--- Records for this task ---

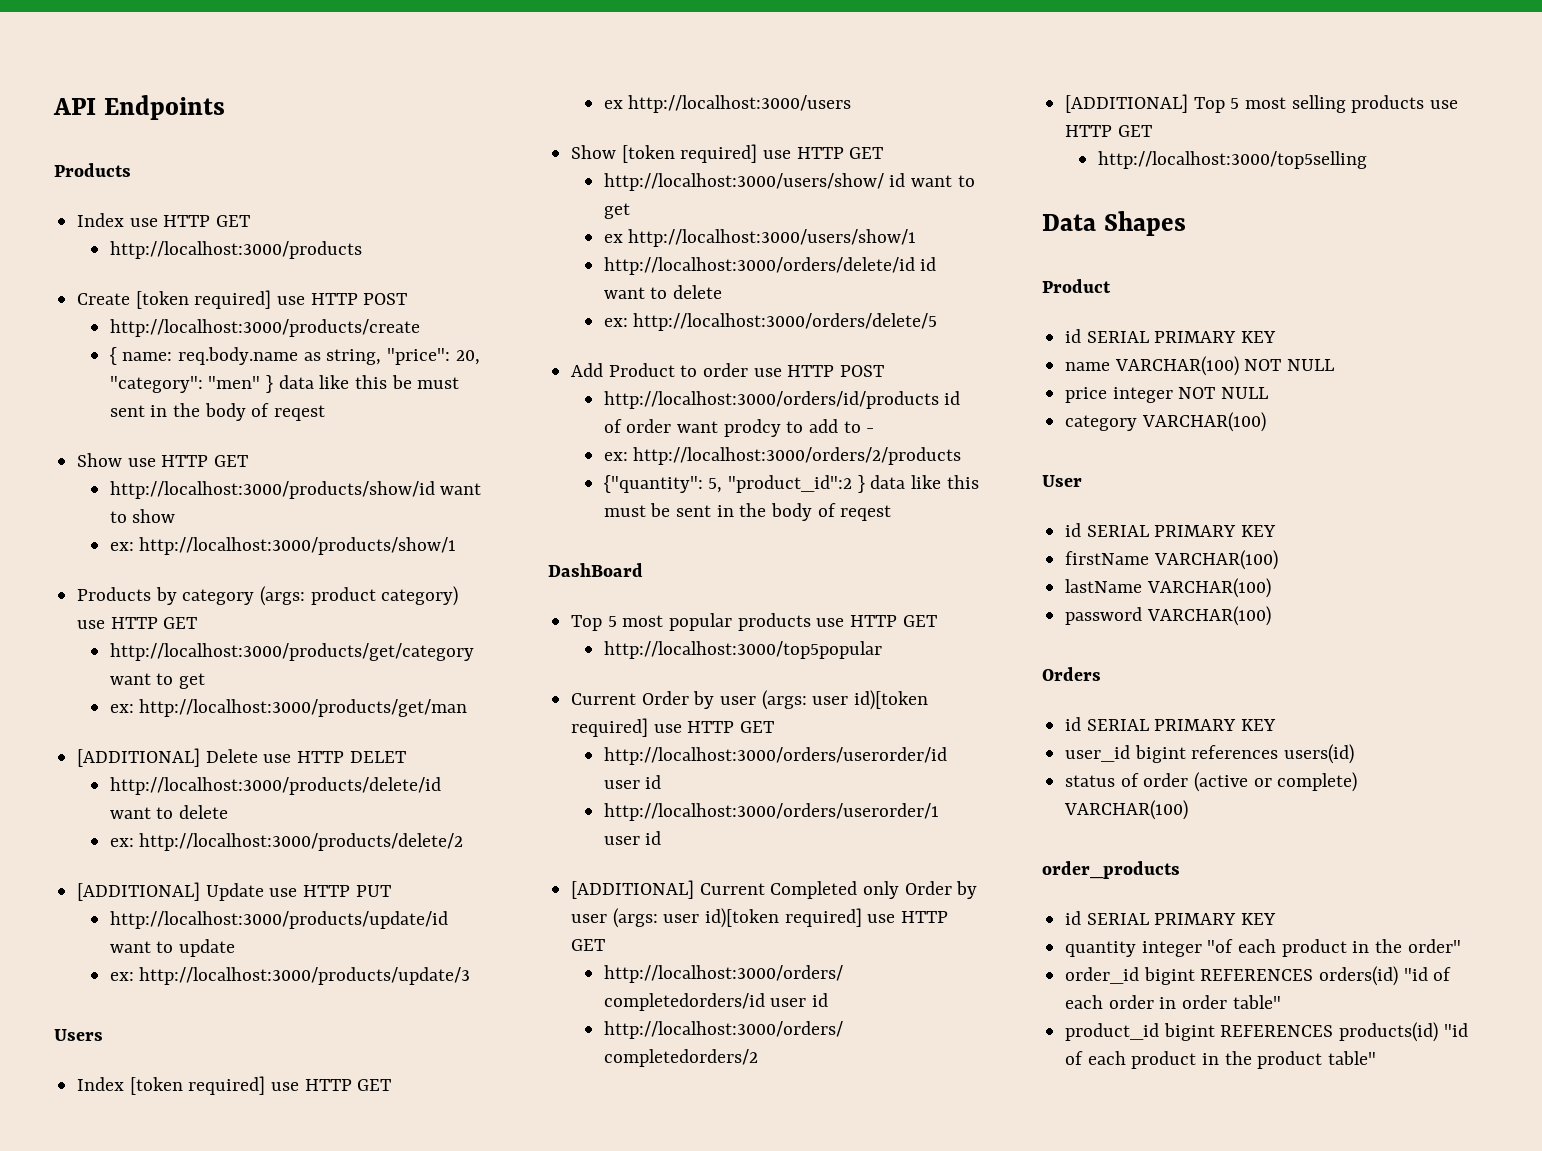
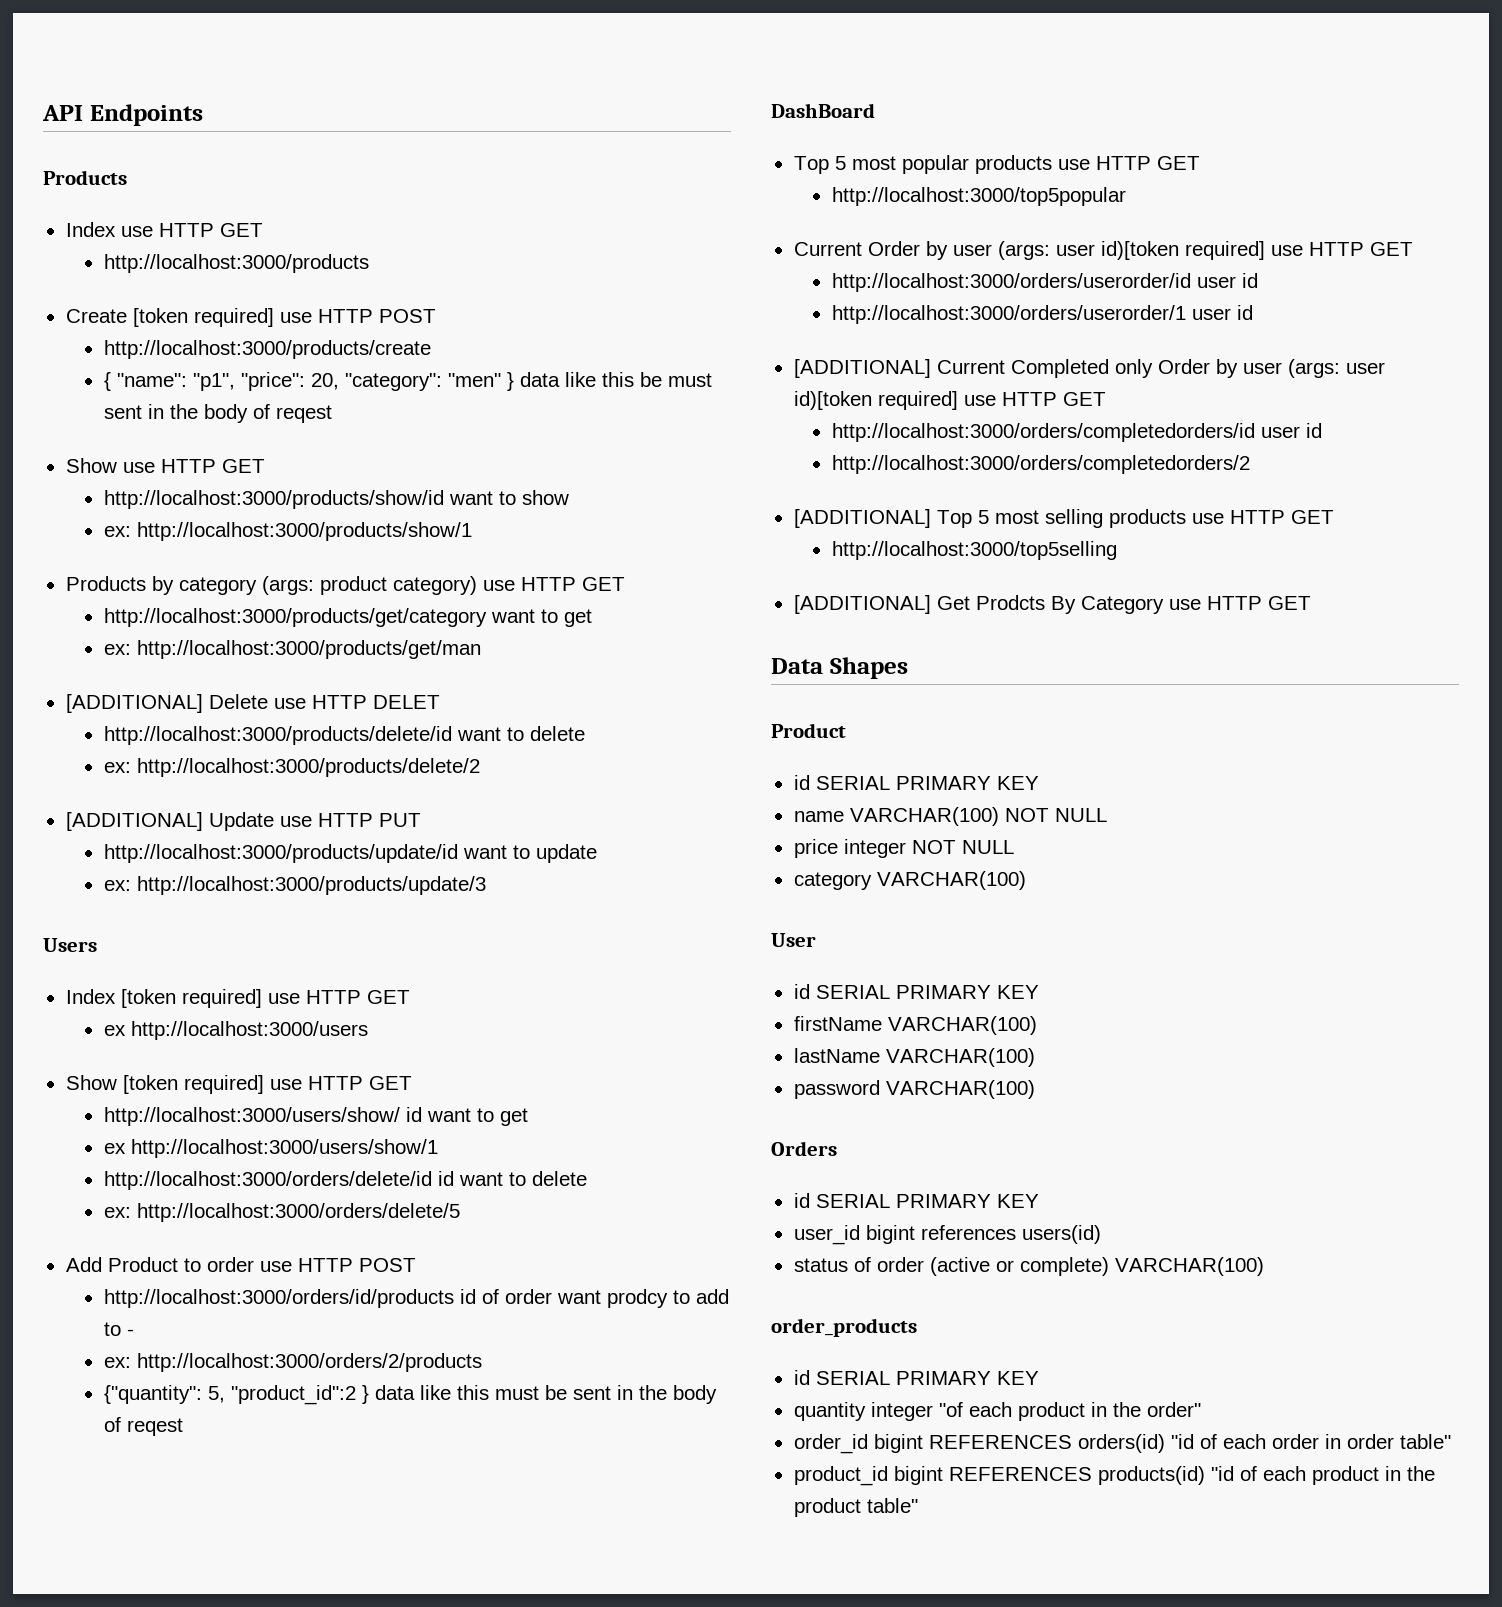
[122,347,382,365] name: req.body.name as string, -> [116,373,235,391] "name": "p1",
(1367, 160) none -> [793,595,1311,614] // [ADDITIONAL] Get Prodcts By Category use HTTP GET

---
--- Records for this task ---

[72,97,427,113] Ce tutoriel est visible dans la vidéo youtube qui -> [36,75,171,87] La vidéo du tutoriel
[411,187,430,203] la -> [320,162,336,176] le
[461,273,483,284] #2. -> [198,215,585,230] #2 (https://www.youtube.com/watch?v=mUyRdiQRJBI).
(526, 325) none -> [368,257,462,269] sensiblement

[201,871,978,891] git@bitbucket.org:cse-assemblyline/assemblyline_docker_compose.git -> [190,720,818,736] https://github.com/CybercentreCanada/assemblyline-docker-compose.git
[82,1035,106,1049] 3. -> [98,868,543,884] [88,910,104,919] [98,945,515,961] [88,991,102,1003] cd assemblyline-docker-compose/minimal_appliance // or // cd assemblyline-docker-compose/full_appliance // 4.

---
--- Records for this task ---

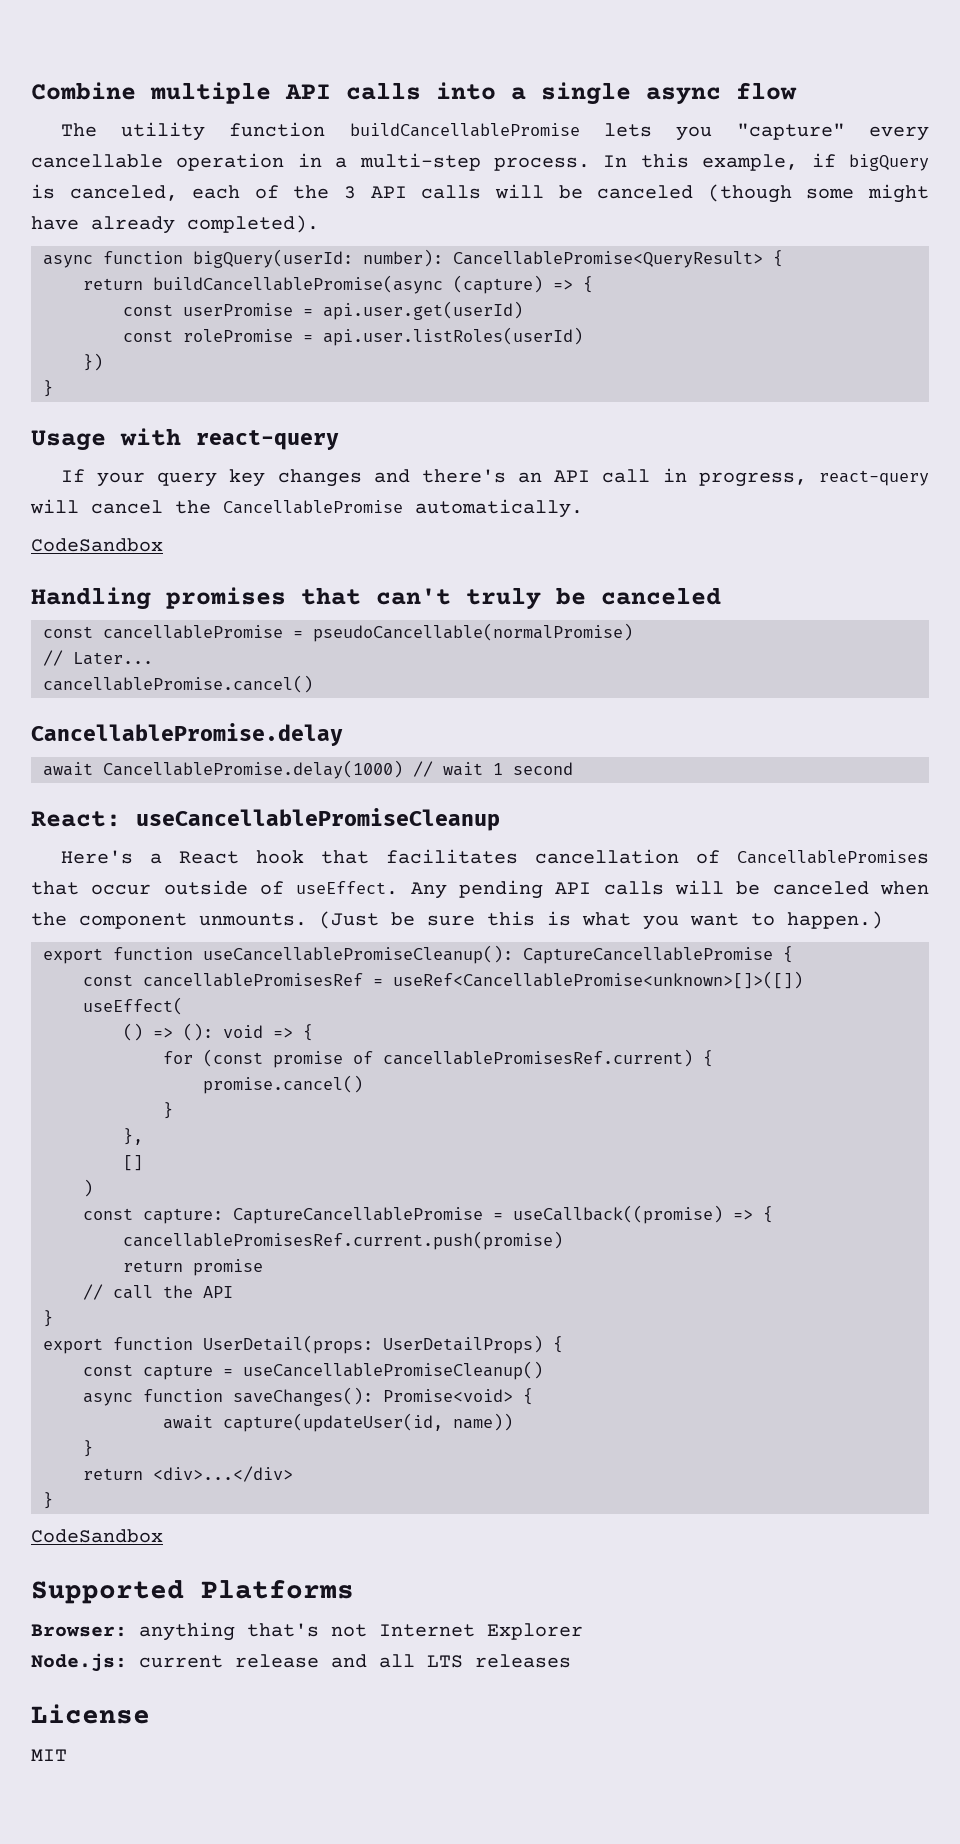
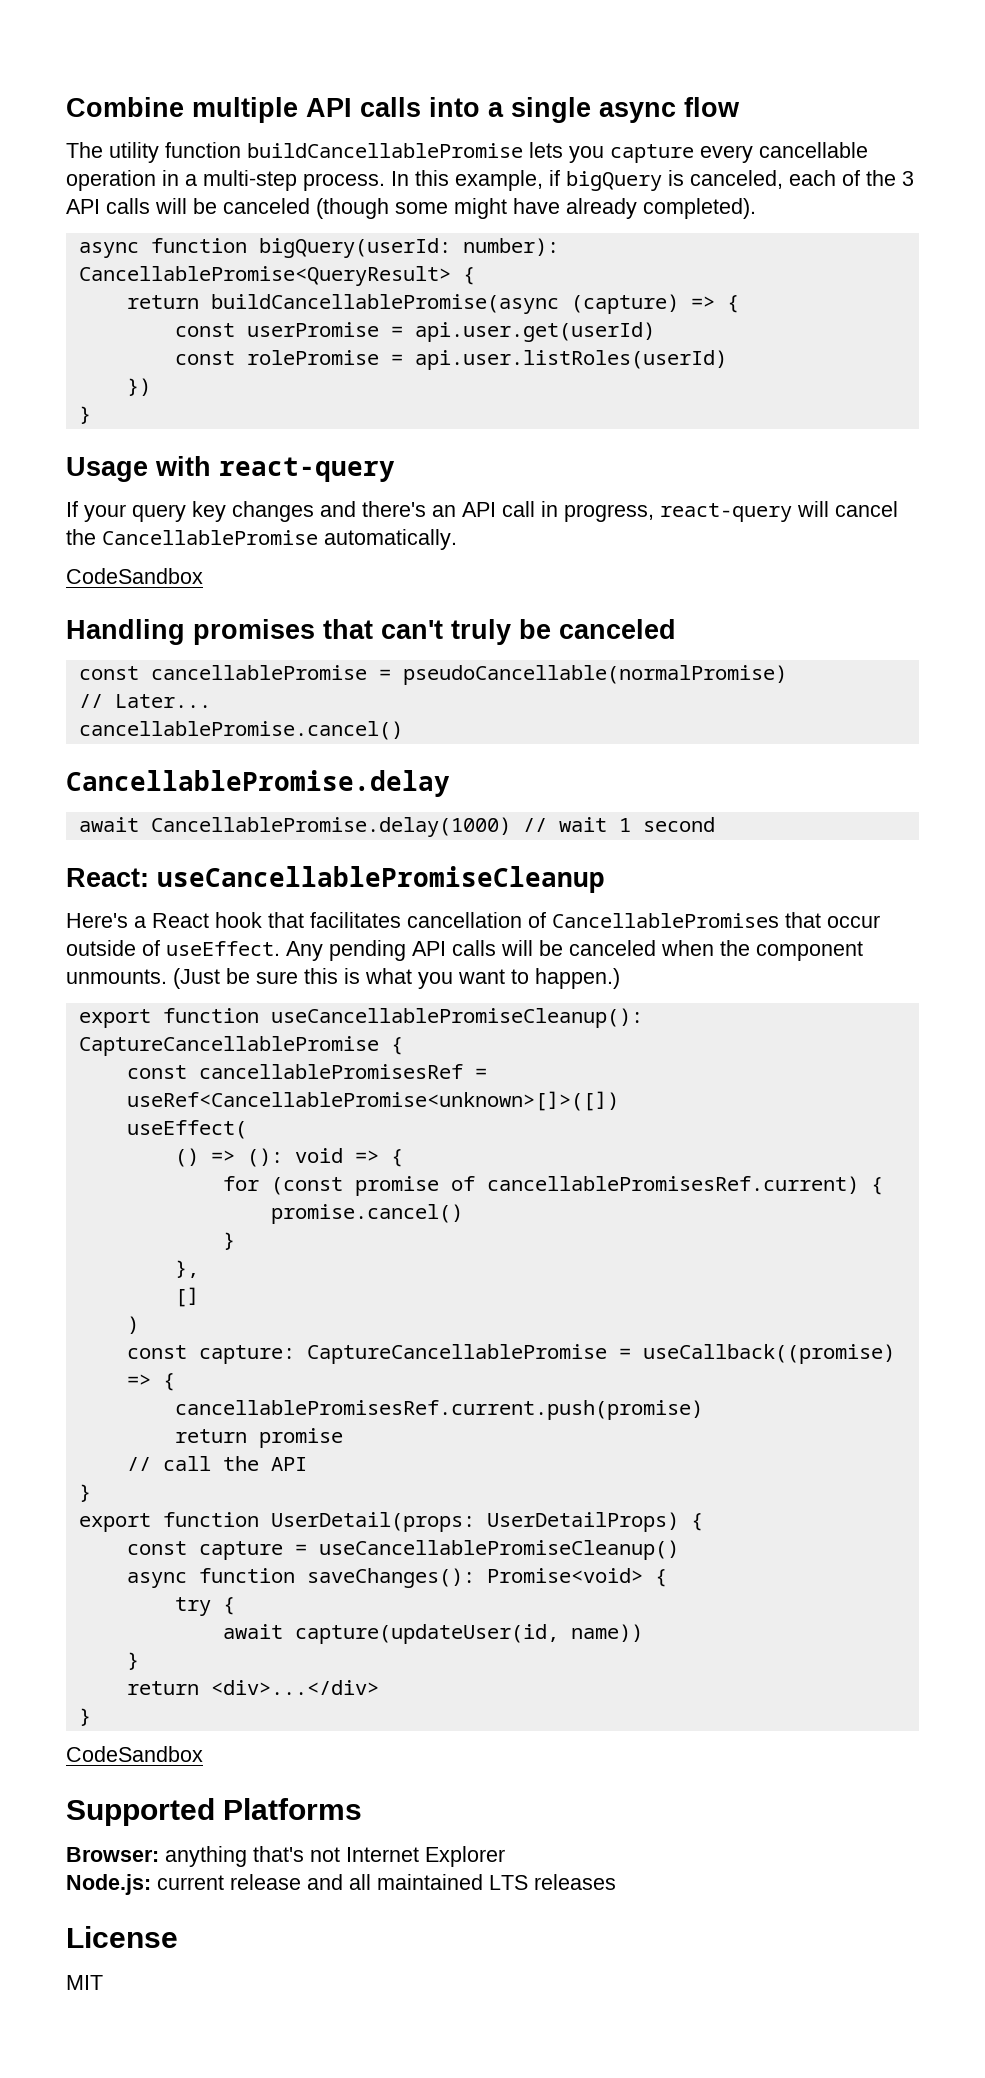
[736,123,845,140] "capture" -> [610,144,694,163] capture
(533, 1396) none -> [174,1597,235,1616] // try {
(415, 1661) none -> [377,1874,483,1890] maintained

---

Exercise details: Quote the data above from the line containing "[122,347,382,365] name: req.body.name" to the line containing "(1367, 160) none", inclusive, and stop.

Exercise solution:
[122,347,382,365] name: req.body.name as string, -> [116,373,235,391] "name": "p1",
(1367, 160) none -> [793,595,1311,614] // [ADDITIONAL] Get Prodcts By Category use HTTP GET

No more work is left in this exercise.